How manual scavengers of Alwar got out of pits

How manual scavengers of Alwar got out of pits
Every morning these women stepped out of their homes not to go worship in the temple, but to flush out excreta from the latrines of people living in their own village. They were manual scavengers, the emblems of tragic fallout of India’s long-standing caste-based society.

“I was just seven when I started going out with my mother to learn the job, since it was expected from me,” says Usha Chaumar, one such manual scavenger from Alwar, Rajasthan. Manual scavenging, the act of cleaning human excrement from dry latrines, has always been executed by the ‘untouchables’. In addition, it is mostly women who are forced to carry out such abominable task.

Women in families like Usha’s have been working as manual scavengers from generations. By the virtue of widespread discrimination against people of their caste, they were never able to raise themselves out of their dark and unrewarding profession.“Our mothers would tell us that we had no other option but to continue working as manual scavengers. Even if we tried to sell vegetables or stitch clothes, nobody would buy them since we were considered to be “untouchables,” recalls Usha. Marriage also, did not come as a respite for these women. These ladies got married to men of the same caste which resulted in both of them continuing to do similar work.

Does manual scavenging still prevail ?

Manual scavenging, apart from being an unpleasant task is also unsafe for the people doing it. Usha recalls how one of her companions had lost her eyesight after the acid they would use to clean the latrines went in her eyes. “We would suffer constant headaches and spells of vomiting. The doctors never told us that our work was the reason for our ill health,” she says.

This remains an everyday reality for such women despite the fact that Government of India had passed a law making employment of manual scavengers a punishable offence. The first of these laws was passed in 1993 and then amended in 2013. Regardless of the law, practises like these run rampant and unchecked until today. Thousands of women all across the country are still subjected to disgrace and humiliation by being forced to become manual scavengers.

Is there any ray of hope?

However, the circumstances are not as dismal as they may seem. Usha and others like her in Alwar today say that they used to do so because were successful in lighting their lives out from the darkness of this contemptible practice. Sulabh International, a social service organisation working to promote sanitation and make India clean and open defecation free helped such people in coming out of their living nightmare. This organisation was able to eradicate the practice of manual scavenging in their villages completely.

Sulabh International aided them by ensuring the construction of toilets in every home, school and college in their villages.
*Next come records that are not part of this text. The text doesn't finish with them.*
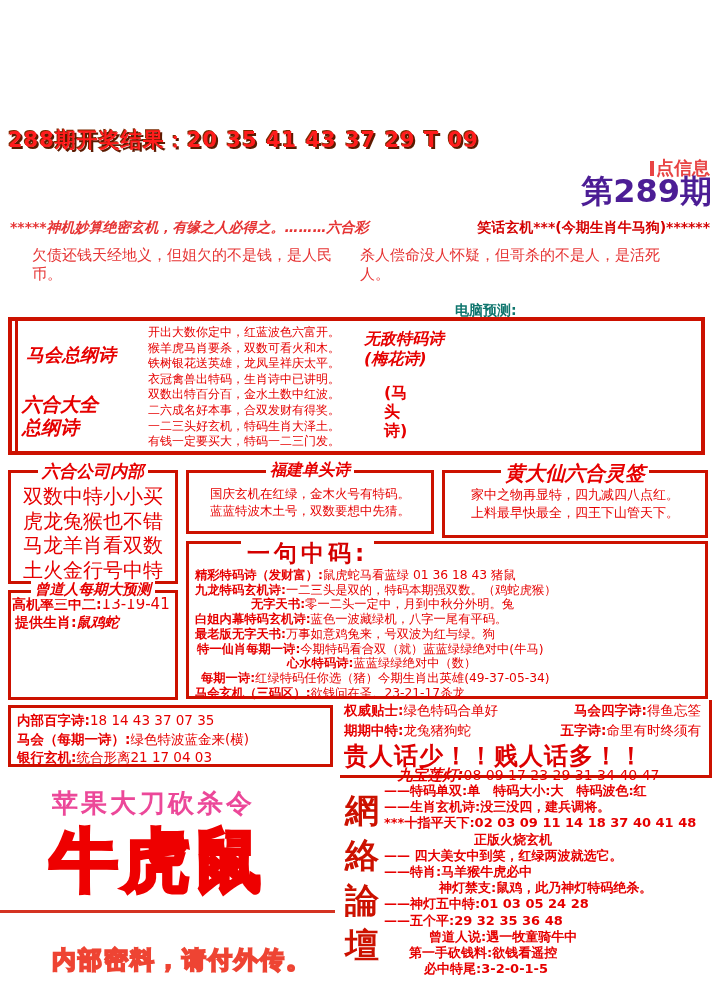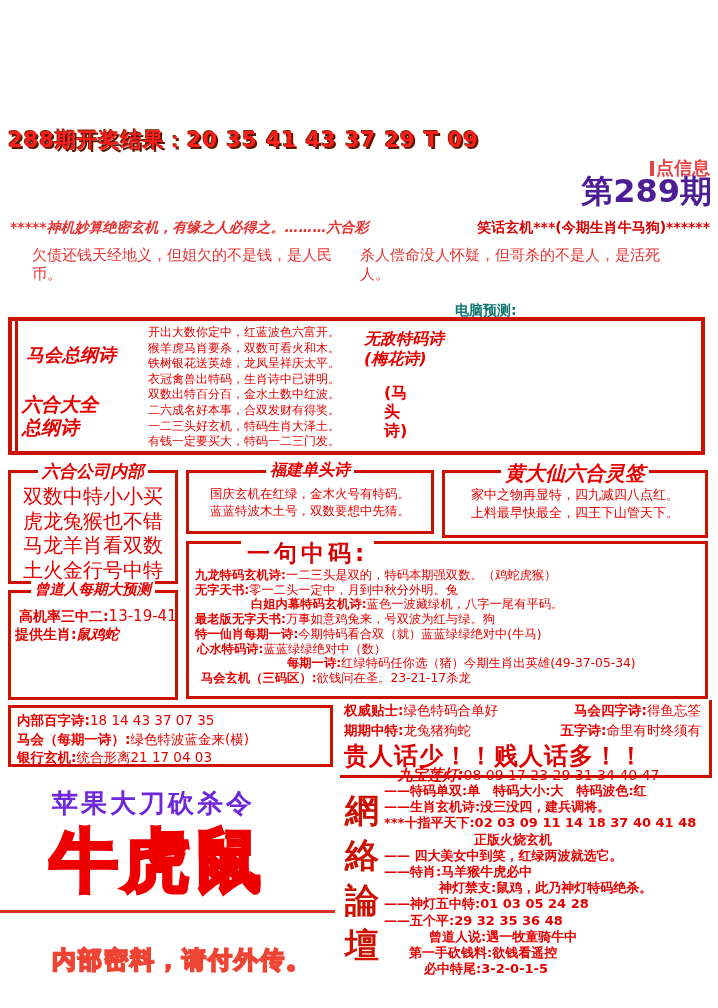"精彩特码诗（发财富）:鼠虎蛇马看蓝绿 01 36 18 43" div.yl { html: none -> <div><span>精彩特码诗（发财富）:</span><span>鼠虎蛇马看蓝绿 01 36 18 43 猪鼠</span></div> }
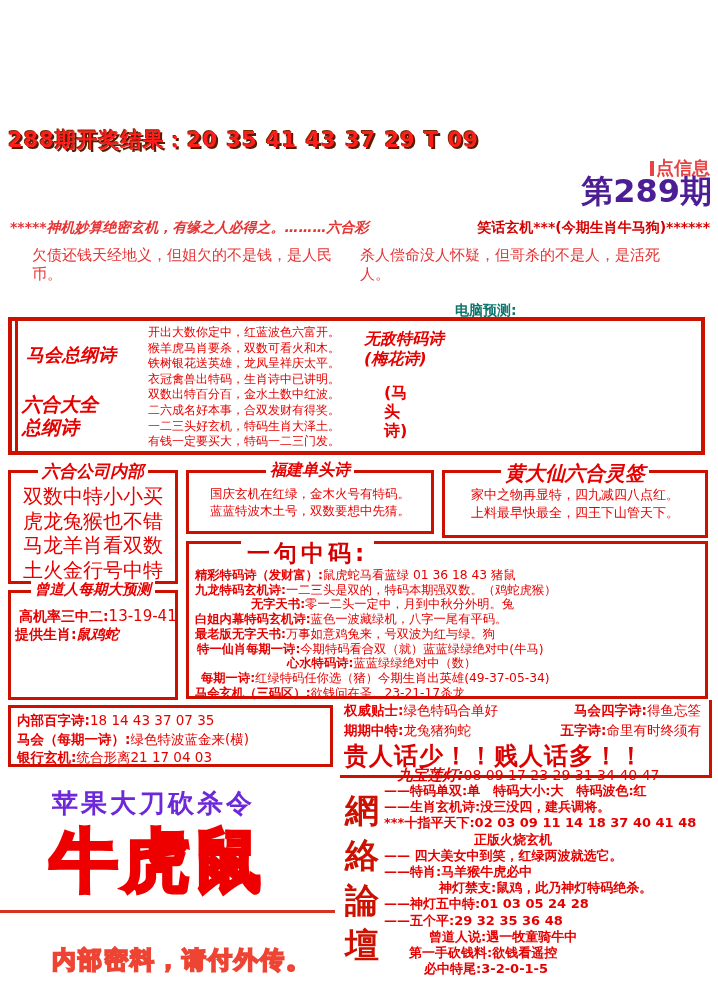"高机率三中二:13-19-41" #zeng-box .rate { margin-top: 14px -> 2px; padding-left: 8px -> 1px }
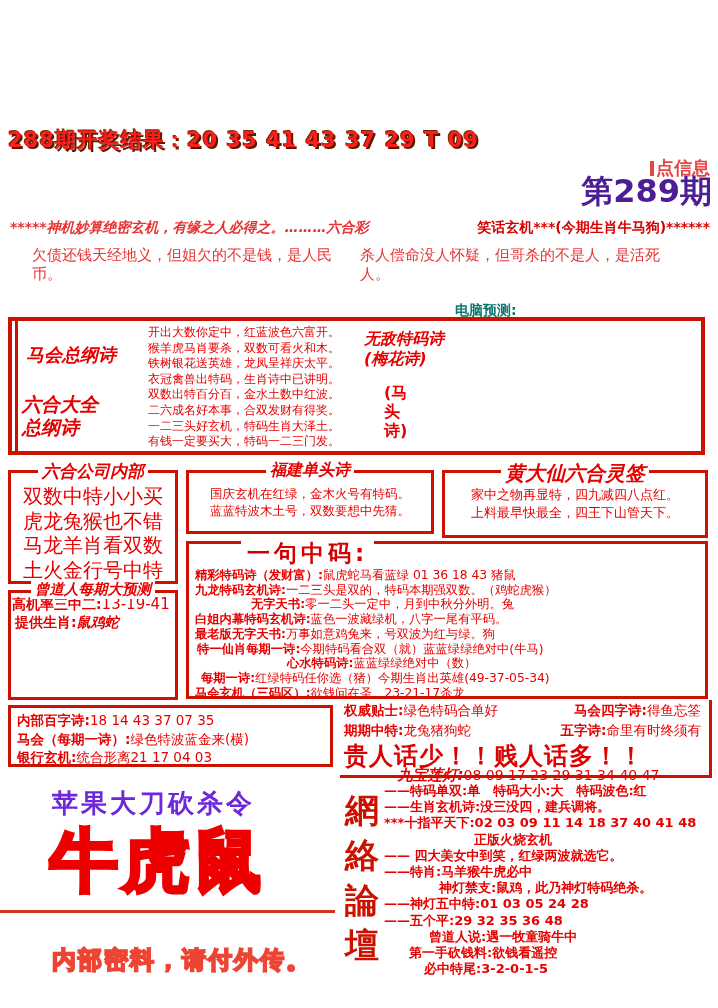"苹果大刀砍杀令" #knife-heading { color: #6d28d9 -> #ec4899 }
Along with that, the organisation worked extensively for the rehabilitation of these women scavengers. ‘Nai Disha’, a centre started by Sulabh International in Alwar, provides women who have given up manual scavenging with vocational training which has helped them rebuild and transform their lives. “We now work as beauticians, seamstresses and make edibles - pickles and papads (a thin crisp cake made of seasoned black gram flour) all of which are bought by the same people in whose homes we used to work as scavengers,” says Usha Chaumar, who is now the President of Sulabh International. She and her companions are now working towards educating and rehabilitating other women scavengers.
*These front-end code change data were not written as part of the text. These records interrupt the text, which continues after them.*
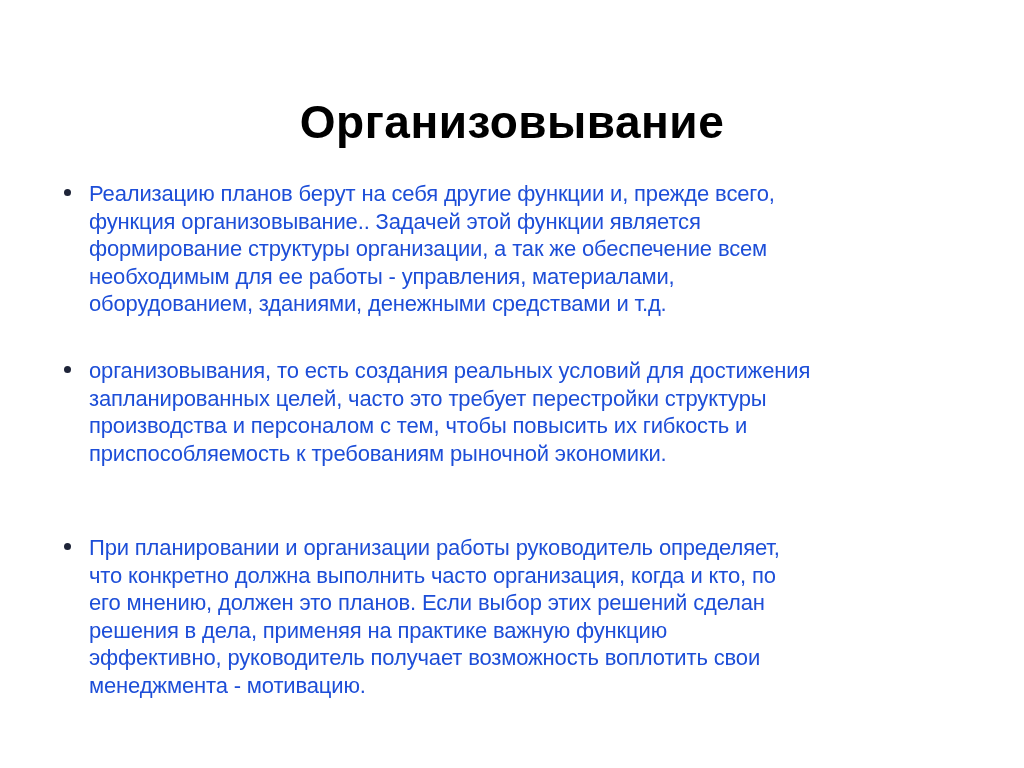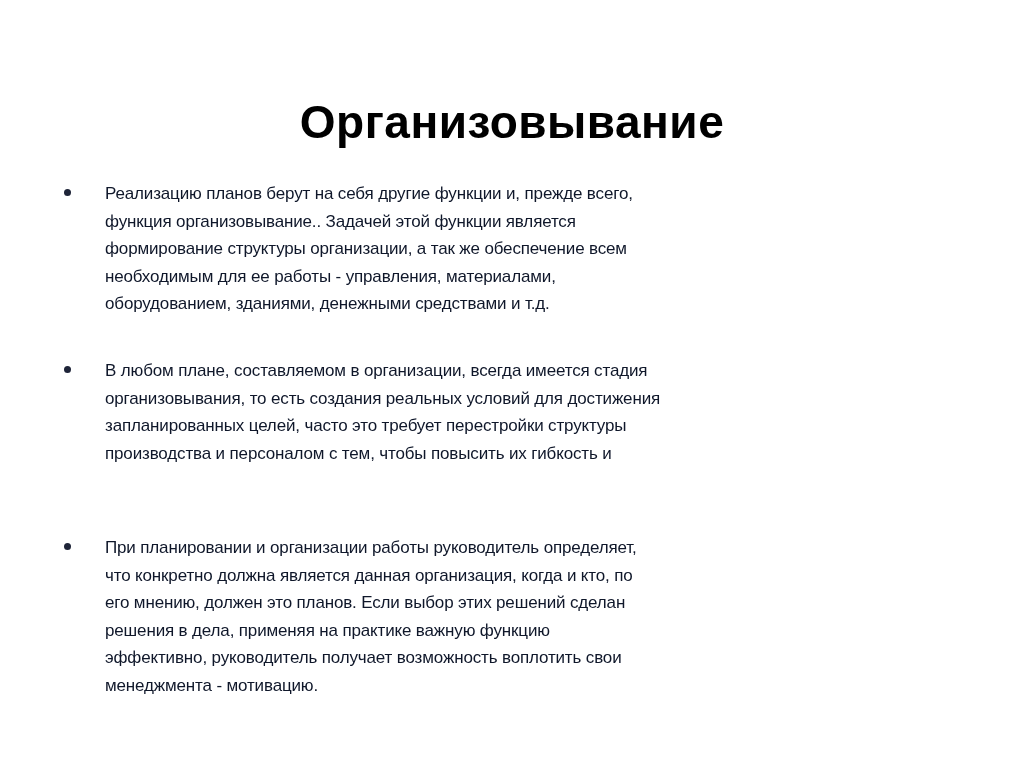"Реализацию планов берут на себя" .line { color: #0f172a -> #1d4ed8; font-size: 17px -> 22px; margin-left: 16px -> none }
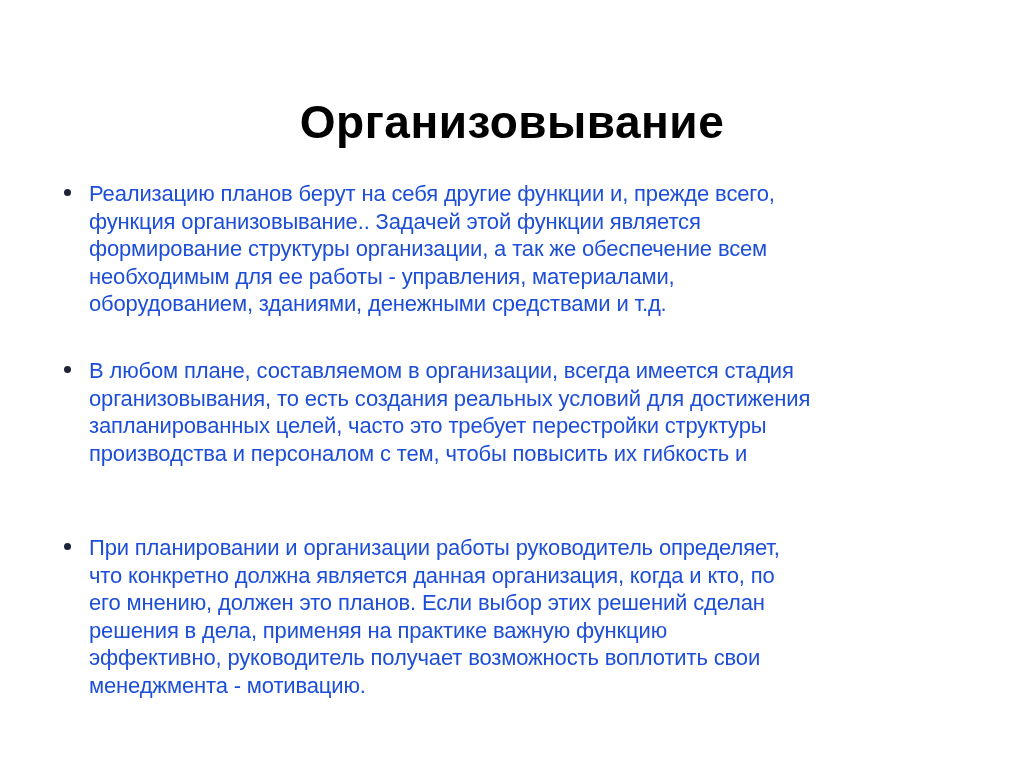"В любом плане, составляемом в" span.line { html: <span>В любом плане, составляемом в организации, всегда имеется стадия</span> -> none }
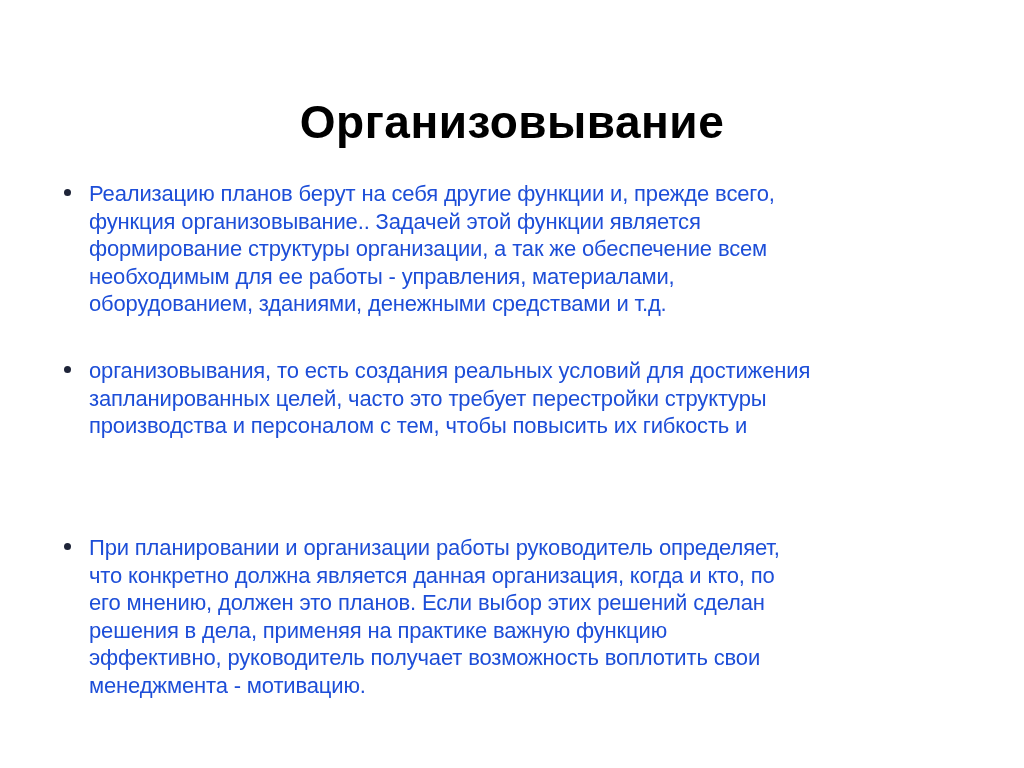"приспособляемость к требованиям рыночной" span.line { html: none -> <span>приспособляемость к требованиям рыночной экономики.</span> }
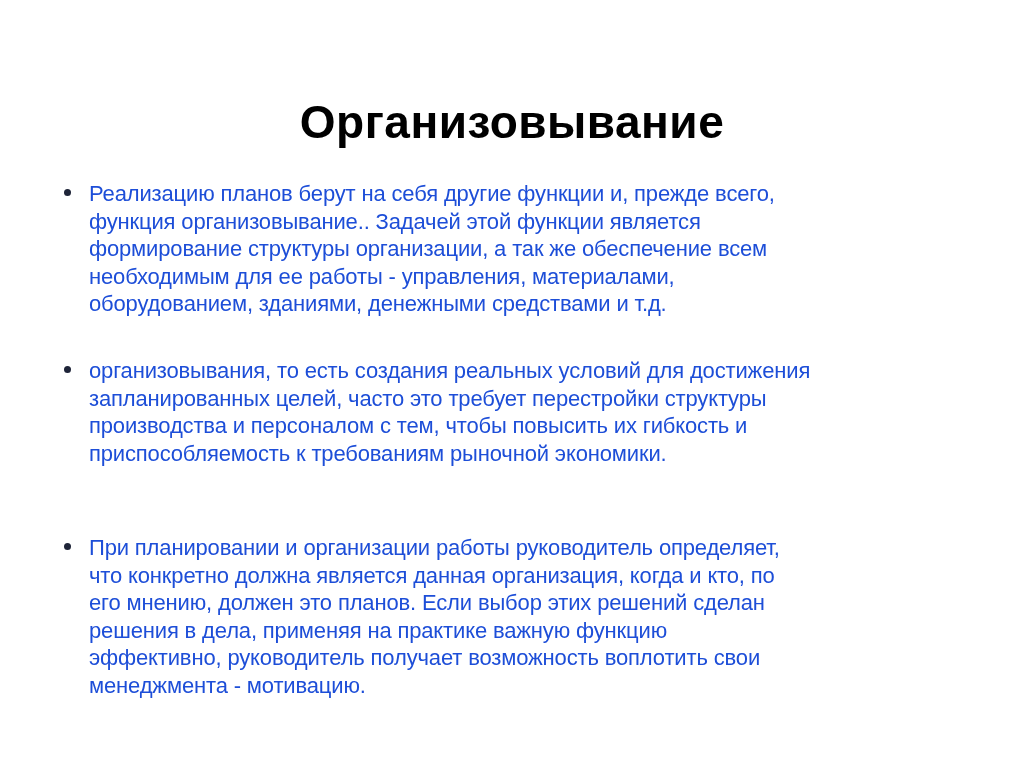"что конкретно должна является данная" span.line { text: является данная -> выполнить часто }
How Technology rescues manual scavengers?

Technology has also proved to be a saviour for scavengers, especially in Kerala. A group of engineers from Kerala assembled a robot that could clean manholes and drains with ease and named in Bandicoot. A report by The Hindu titled ‘Bandicoot to the rescue’ dated February 27, 2018, on the official launch of the robot by the state government.

Initiatives like Bandicoot and that taken by Sulabh International give the thousands of existing manual scavengers in the country the hope of freedom from poverty and destitution. It promises them a way to a better and respectful life.